A Paspardo si trova una tipologia particolare di raffigurazione di guerrieri che, allo stato attuale della ricerca, non trova riscontri negli altri siti rupestri della Valcamonica: si tratta di grandi personaggi armati già visti e pubblicati da Giovanni Marro negli anni ‘30 del secolo scorso.
Tali figure, alte tra i 90 ed i 140 centimetri, sono realizzati a sola linea di contorno e caratterizzate da uno stilema del tutto particolare. Il Marro aveva già descritto in uno dei suoi lavori quelli della roccia 4 di In Valle, poi riscoperta e interamente studiata tra il 1984 ed il 1988. Per ora, nel territorio di Paspardo sono note sei figurazioni riferibili a questa tipologia: una sulla roccia 5 di Dos Sottolaiolo, due sulla roccia 54 di Vite e tre sulla roccia 4 di In Valle. Un’analoga figura, lasciata però incompleta, compare inoltre sulla roccia 50 di Naquane.
Sempre a Naquane sono presenti figure umane di grandi dimensioni: i cosiddetti guerrieri “etruschi” stilisticamente e cronologicamente avvicinabili ai nostri ma con il corpo interamente campito presenti sulla roccia 50 e la grande figura del dio-cervo Cernunnos della roccia 70. In località Carpene di Sellero, caratterizzata dal gigantismo di molte raffigurazioni, incontriamo un’altra figura mitica avvicinabile al dio Esus.
I guerrieri di Paspardo si presentano, come si è detto, con busto e gambe delineate a sola linea di contorno, volto di profilo e sesso evidenziato. L’armamento è rappresentato da lancia, impugnata nella mano destra, scudo “a pelle di bue” visto frontalmente o di profilo, spada o coltello appesi alla cintura. Lo stile “gigante” di queste figure e la presenza di un coltello di tipo Benvenuti (cultura paleoveneta) riporta la cronologia dei grandi guerrieri alla fine del sesto secolo avanti Cristo.

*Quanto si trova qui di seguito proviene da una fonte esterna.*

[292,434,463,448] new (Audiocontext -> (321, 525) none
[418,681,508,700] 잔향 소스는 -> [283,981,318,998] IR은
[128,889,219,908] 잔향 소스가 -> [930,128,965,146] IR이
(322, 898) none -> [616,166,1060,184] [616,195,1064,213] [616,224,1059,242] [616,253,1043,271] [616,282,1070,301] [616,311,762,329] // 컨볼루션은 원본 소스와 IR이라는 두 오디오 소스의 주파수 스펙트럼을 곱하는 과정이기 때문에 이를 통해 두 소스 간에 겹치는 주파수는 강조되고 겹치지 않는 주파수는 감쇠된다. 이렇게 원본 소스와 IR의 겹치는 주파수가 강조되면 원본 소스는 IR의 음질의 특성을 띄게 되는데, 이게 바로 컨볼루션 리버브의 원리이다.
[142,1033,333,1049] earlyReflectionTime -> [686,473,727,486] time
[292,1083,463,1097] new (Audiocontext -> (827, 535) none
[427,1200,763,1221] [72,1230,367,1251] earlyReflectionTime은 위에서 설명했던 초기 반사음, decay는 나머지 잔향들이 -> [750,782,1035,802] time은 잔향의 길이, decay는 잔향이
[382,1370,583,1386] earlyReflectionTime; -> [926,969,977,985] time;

La presenza degli scudi detti “a pelle di bue” è particolarmente interessante, per quanto essi non costituiscano un elemento datante a causa della frequenza con cui compaiono in tutte le fasi dell’arte rupestre dal Bronzo Finale (dal dodicesimo al decimo secolo avanti Cristo) fino a alle soglie della romanità nel primo secolo avanti Cristo). Lo studioso Ludwig Pauli ha messo in evidenza che si tratta di un’arma tradizionale delle genti alpine dell’area retica e ciò è ben testimoniato dai ritrovamenti archeologici, ma anche dalle incisioni rupestri della Valcamonica. Nell’arte rupestre questo scudo veniva rappresentato secondo una visione frontale (la denominazione “a pelle di bue” deriva infatti dalla somiglianza con una pelle di bue distesa e tirata ad essiccare) oppure secondo una visione laterale, assumendo in questo caso una forma marcatamente concava verso l’esterno. Tale concavità doveva essere una conseguenza del modo in cui la pelle veniva tesa sul supporto di legno, come si evince dal confronto di tipo etnografico instaurabile, per esempio, con gli scudi di pelle utilizzati da alcune popolazioni africane o dai nativi americani. La medesima concavità si legge comunque bene anche negli scudi raffigurati sul cosiddetto “Rilievo di Bormio” in Valtellina. Lo scudo di Hallein in lamina di ferro, con umbone fusiforme e margini rialzati, rinvenuto in una necropoli celtica datata al quinto secolo avanti Cristo, presenta quattro placchette circolari che si trovano anche nello scudo di Bormio: si tratta di borchie che, negli esemplari reali, dovevano servire a tendere la pelle e che, purtroppo, non si leggono nelle raffigurazioni rupestri, a causa dello schematismo della tecnica incisoria. Negli esemplari rupestri del settimo sesto secolo avanti Cristo, l’umbone è di tipo rotondo ma abbiamo casi di figure poco più tarde rispetto ai nostri grandi guerrieri che sono anch’esse armate di scudi “a pelle di bue” con umbone fusiforme, come, per esempio, nel caso dei piccoli guerrieri del Dos Cuì.